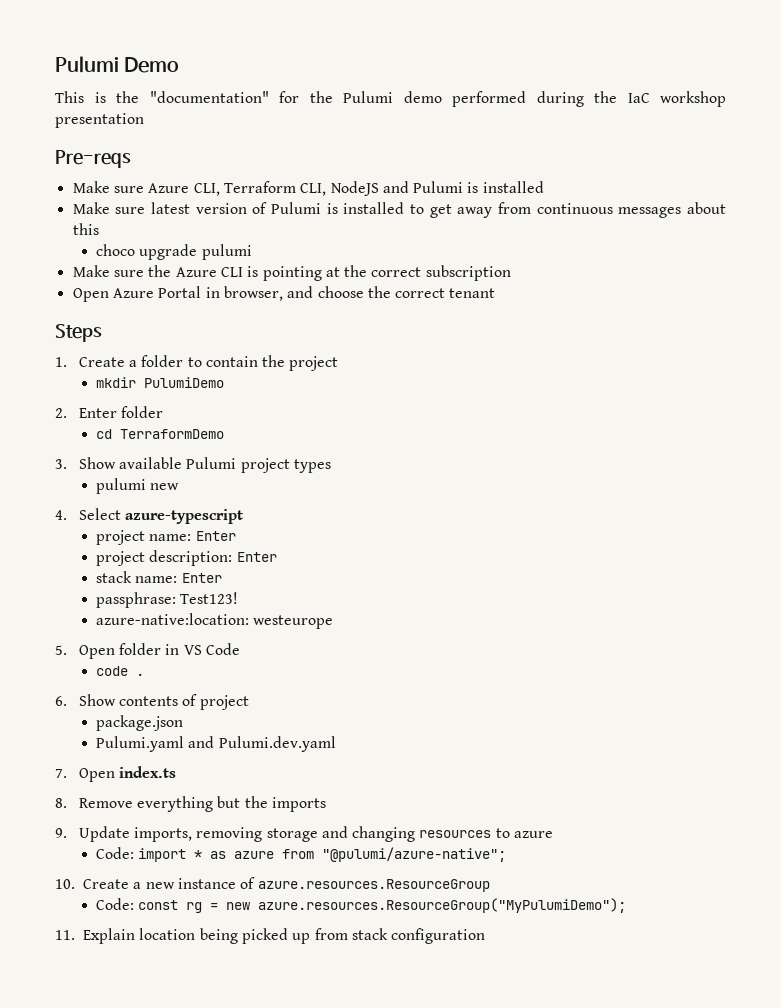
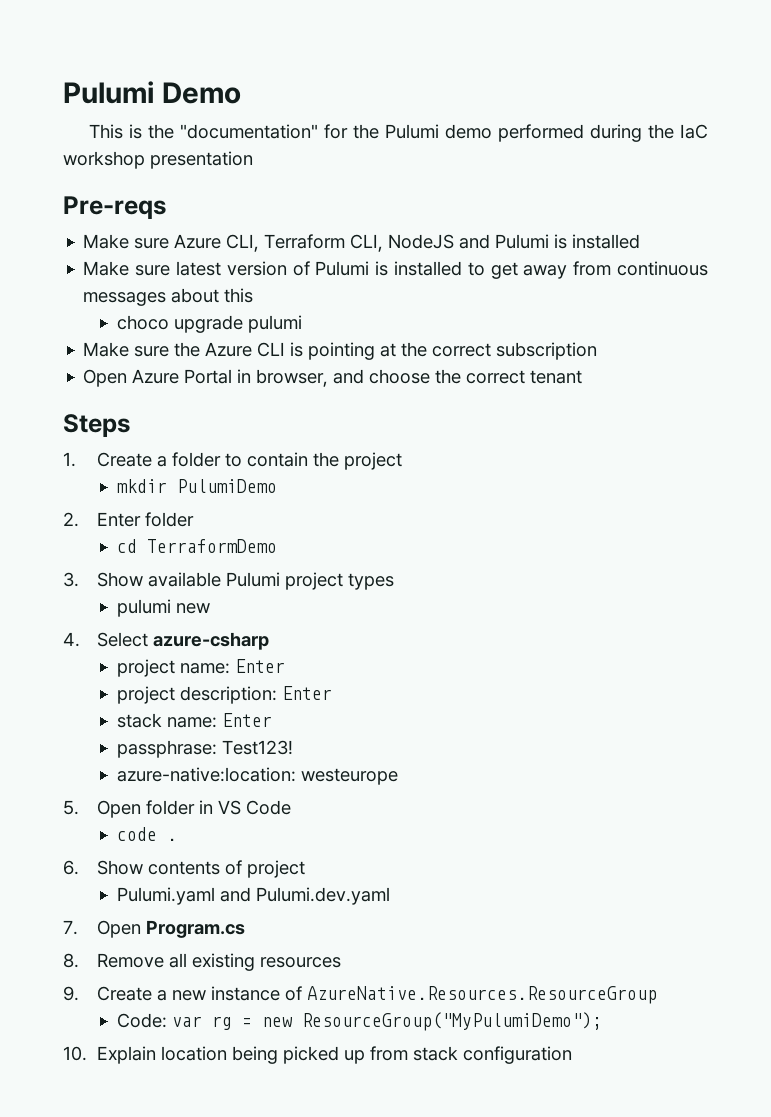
[124,509,243,524] azure-typescript -> [152,632,269,650] azure-csharp
[96,715,184,731] // package.json -> (305, 869) none
[118,766,176,778] index.ts -> [145,920,245,938] Program.cs
[136,796,326,812] [55,826,554,842] [96,847,507,862] [55,879,75,889] everything but the imports // 9. Update imports, removing storage and changing resources to azure // Code: import * as azure from "@pulumi/azure-native"; // 10. -> [168,953,341,971] [63,986,79,1001] all existing resources // 9.
[257,879,490,892] [96,898,179,910] azure.resources.ResourceGroup // Code: const -> [306,986,657,1004] [116,1013,202,1028] AzureNative.Resources.ResourceGroup // Code: var
[258,898,627,913] [55,930,75,940] azure.resources.ResourceGroup("MyPulumiDemo"); // 11. -> [301,1012,602,1031] [63,1046,87,1061] ResourceGroup("MyPulumiDemo"); // 10.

□ □ □

== What is being asked ==
Begin at the first line of the data above and repeat each line exactly, stopping after the line containing "[257,879,490,892] [96,898,179,910] azure.resources.ResourceGroup". Omit the pictures.

== Result for this exercise ==
[124,509,243,524] azure-typescript -> [152,632,269,650] azure-csharp
[96,715,184,731] // package.json -> (305, 869) none
[118,766,176,778] index.ts -> [145,920,245,938] Program.cs
[136,796,326,812] [55,826,554,842] [96,847,507,862] [55,879,75,889] everything but the imports // 9. Update imports, removing storage and changing resources to azure // Code: import * as azure from "@pulumi/azure-native"; // 10. -> [168,953,341,971] [63,986,79,1001] all existing resources // 9.
[257,879,490,892] [96,898,179,910] azure.resources.ResourceGroup // Code: const -> [306,986,657,1004] [116,1013,202,1028] AzureNative.Resources.ResourceGroup // Code: var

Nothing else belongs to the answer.